Un thriller au cœur de l’extrême-droite européenne
S’il peut se lire indépendamment, ce roman est la suite du Réveil de la bête (Folio Policier n° 943) où, à partir d’un meurtre, les agents d’Europol menés par le commandant Deniz Salvère ont débusqué une structure criminelle qui déploie ses tentacules sur l’Europe. Il leur faut remonter aux commanditaires.
Si la capitaine Elsa Miletti a élucidé le meurtre de Maryam Binebine dans le roman précédent, elle n’est pas retenue pour faire partie de l’équipe qui s’implante à Berlin sous la houlette de Deniz Salvère. Celui-ci a convaincu la direction d’Europol d’implanter un groupe spécifique dans la capitale allemande. Ce qu’ils sont découvert sur cette usine de pirates informatiques, qu’ils appellent la Fabrique de Dresde, les ramène sans cesse à ces deux villes.
Une femme décrit ce qu’elle vit avec Gert, sa violence et ses excès. Mais, elle est ravie, sa vie morne s’est animée ; elle sait cependant risquer l’accident à tout moment.
Dans le Berlin ex-RDA, Tom, un adolescent, du haut de son neuvième étage voit un homme entrer dans cet immeuble fermé depuis plus de vingt ans, un immense édifice muré. Mais avec ses amis, ils ne trouvent aucune ouverture vers l’endroit où l’homme a disparu.
Paula Bokova a adhéré à ce Parti slovaque, il y a dix ans et en a gravi presque tous les échelons. Elle est députée européenne. Elle est un peu inquiète à l’idée de cette invitation à Berlin, de cette rencontre avec Gerhardt. Celui-ci croit en elle persuadé qu’elle a l’étoffe.
Le pôle berlinois est fin prêt pour démanteler l’organisation criminelle qui développe ses réseaux clandestins dans toute l’Europe…
L’auteur décrit par le menu le travail des enquêteurs sur le terrain, ces fonctionnaires européens mal acceptés des acteurs des structures locales. Mais, il n’occulte pas leur morgue, voire un certain mépris. En contrepartie, il explicite la fragilité de leur position, les tensions auxquelles ils sont soumis, les réseaux de soutien ou ceux qui s’acharnent à leur mise au placard voire à leur perte.

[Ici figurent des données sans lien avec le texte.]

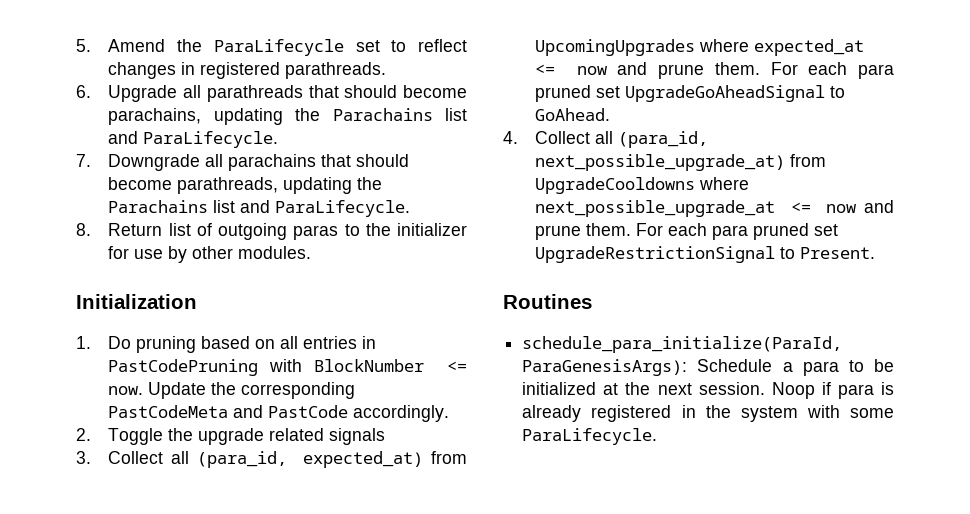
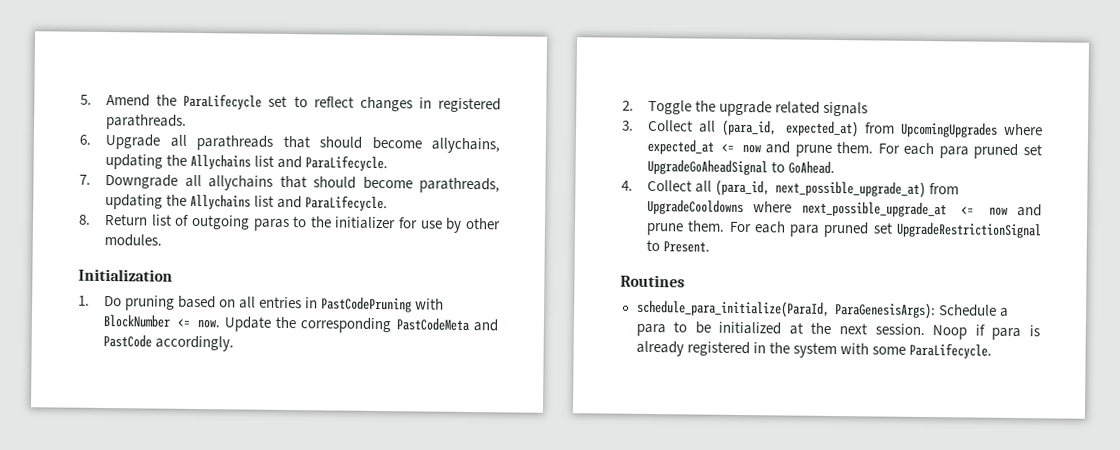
[108,108,433,125] parachains, updating the Parachains -> [431,137,500,154] [105,153,252,170] allychains, updating the Allychains
[228,154,317,171] parachains -> [208,175,274,191] allychains
[108,200,209,213] Parachains -> [190,193,252,210] Allychains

Il raconte le fonctionnement, les rivalités, les ambitions des uns et des autres au sein d’Europol, la lenteur administrative, les problèmes de budgets entre les différentes composantes. En effet, cet Europol est chargé de trois grandes missions que sont la lutte contre le terrorisme, la cybercriminalité et le grand banditisme. De plus, ils sont contraints par le climat politique qui règne au cœur des instances européennes où les nationalistes s’implantent avec succès. Et ceux-ci n’hésitent pas à employer des méthodes terroristes au nom de leur idéologie d’extrême-droite, méthodes criminelles utilisées également par des États mafieux.

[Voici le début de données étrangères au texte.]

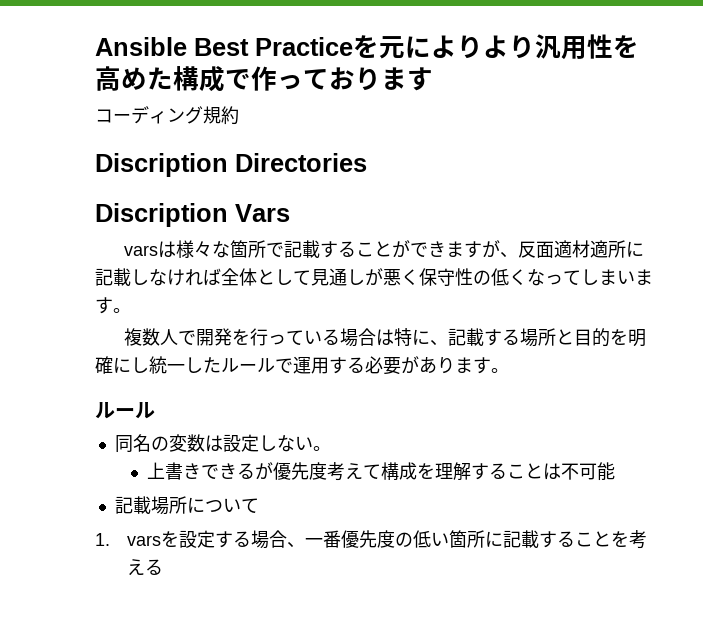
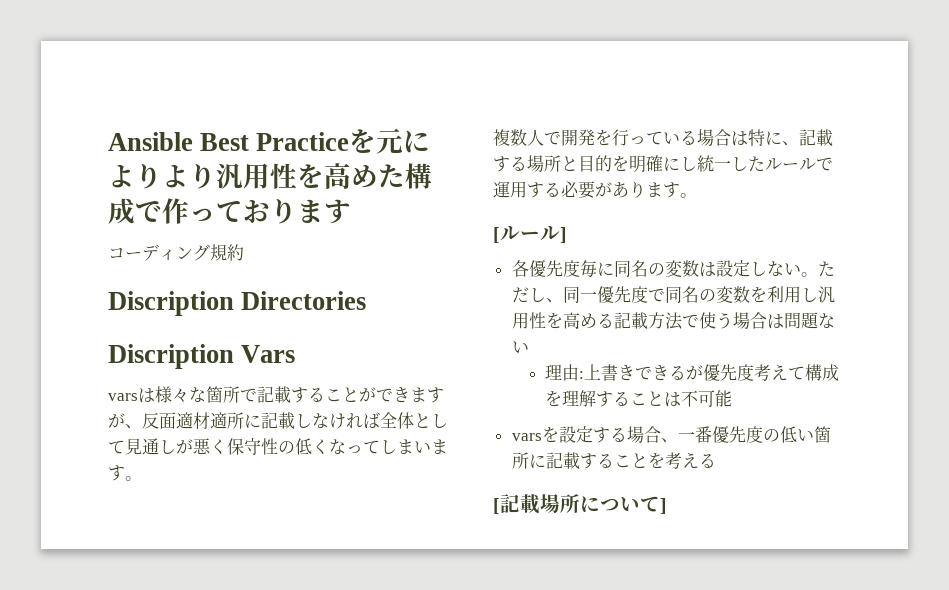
[95,402,155,419] ルール // -> [493,226,567,243] [511,260,614,278] [ルール] // 各優先度毎に
(331, 448) // -> [817,261,835,277] [511,286,835,303] [511,312,835,330] [511,341,529,353] [544,364,584,381] ただし、同一優先度で同名の変数を利用し汎用性を高める記載方法で使う場合は問題ない // 理由:
[114,496,259,515] [95,533,110,546] 記載場所について // 1. -> (732, 398) none
(164, 567) none -> [493,494,667,514] // [記載場所について]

Le romancier mène un travail précis sur les procédés utilisés par l’ultra-droite pour récolter des fonds, infléchir des tendances, soutenir financièrement ses candidats, l’achat de votes dans des cités paupérisés, le phishing et rançonnage numérique, allant jusqu’au meurtre pour l’élimination de témoins.
Avec Retour à Berlin, Jacques Moulins offre un roman captivant de bout en bout, documenté et habilement précis, variant les intervenants et les intrigues jusqu’à un dénouement ouvert vers d’autres enquêtes.
serge perraud
Jacques Moulins, Retour à Berlin, Folio Policier n° 975, novembre 2022, 368 p. — 8,40 €.